Task » Output the entries below word for word, stopping once the line containing "Access - repository" is done, and omit each picture.

Structured diff data
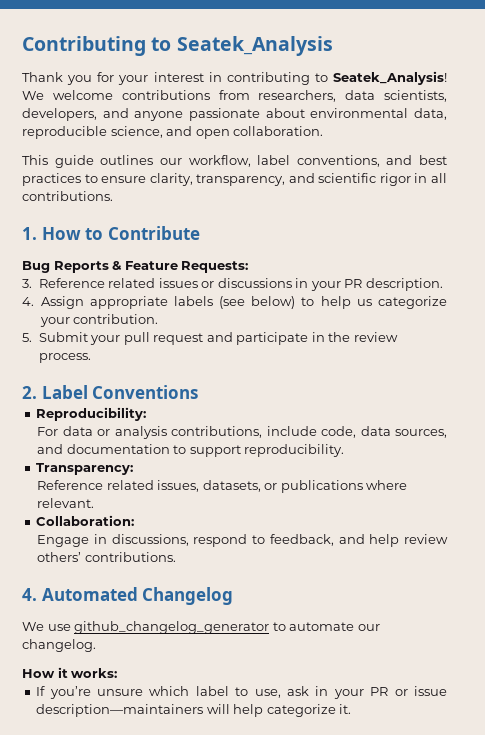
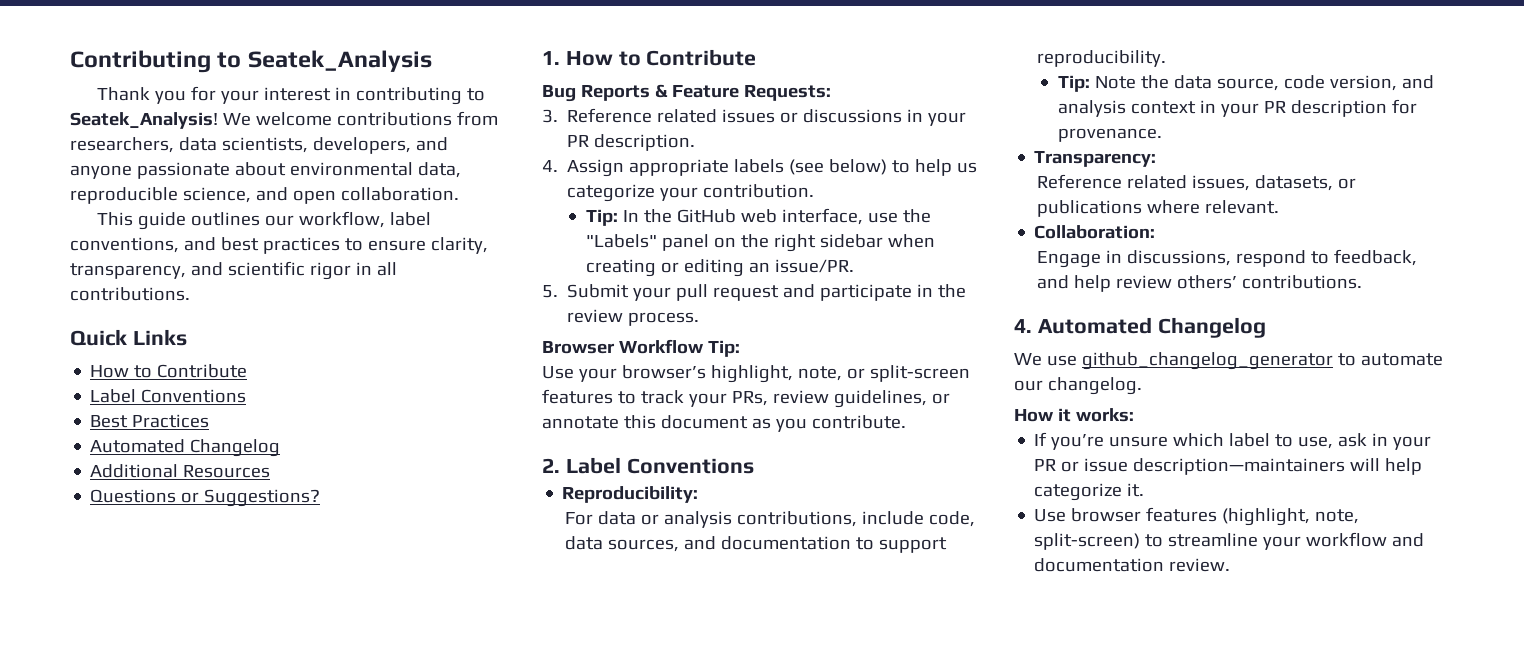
+ Quick Links
+ How to Contribute
+ Label Conventions
+ Best Practices
+ Automated Changelog
+ Additional Resources
+ Questions or Suggestions?
+ Tip: In the GitHub web interface, use the "Labels" panel on the right sidebar when creating or editing an issue/PR.
+ Browser Workflow Tip:
+ Use your browser’s highlight, note, or split-screen features to track your PRs, review guidelines, or annotate this document as you contribute.
+ Tip: Note the data source, code version, and analysis context in your PR description for provenance.
+ Use browser features (highlight, note, split-screen) to streamline your workflow and documentation review.

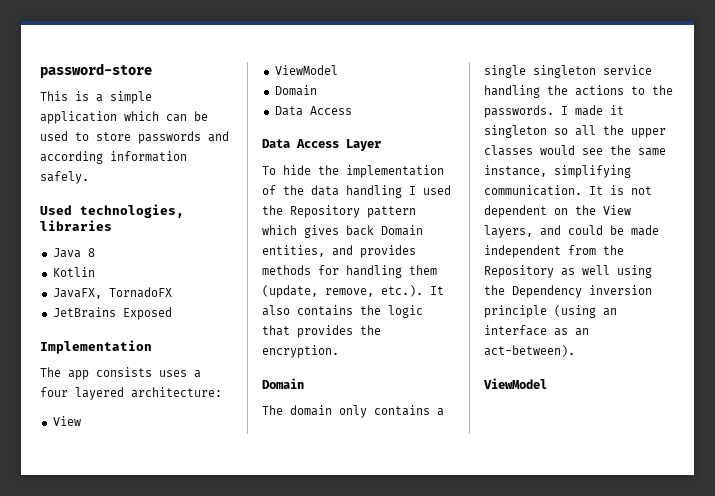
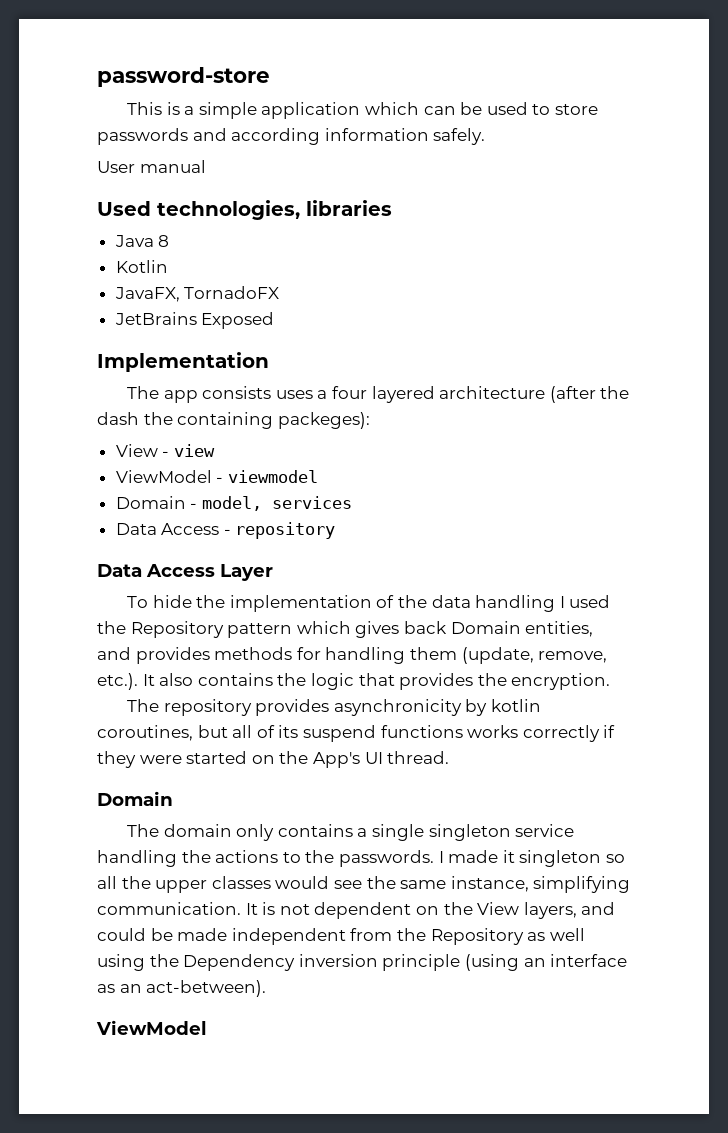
+ User manual
- The app consists uses a four layered architecture:
- View
- ViewModel
- Domain
- Data Access
+ The app consists uses a four layered architecture (after the dash the containing packeges):
+ View - view
+ ViewModel - viewmodel
+ Domain - model, services
+ Data Access - repository
+ The repository provides asynchronicity by kotlin coroutines, but all of its suspend functions works correctly if they were started on the App's UI thread.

Output »
+ Quick Links
+ How to Contribute
+ Label Conventions
+ Best Practices
+ Automated Changelog
+ Additional Resources
+ Questions or Suggestions?
+ Tip: In the GitHub web interface, use the "Labels" panel on the right sidebar when creating or editing an issue/PR.
+ Browser Workflow Tip:
+ Use your browser’s highlight, note, or split-screen features to track your PRs, review guidelines, or annotate this document as you contribute.
+ Tip: Note the data source, code version, and analysis context in your PR description for provenance.
+ Use browser features (highlight, note, split-screen) to streamline your workflow and documentation review.

+ User manual
- The app consists uses a four layered architecture:
- View
- ViewModel
- Domain
- Data Access
+ The app consists uses a four layered architecture (after the dash the containing packeges):
+ View - view
+ ViewModel - viewmodel
+ Domain - model, services
+ Data Access - repository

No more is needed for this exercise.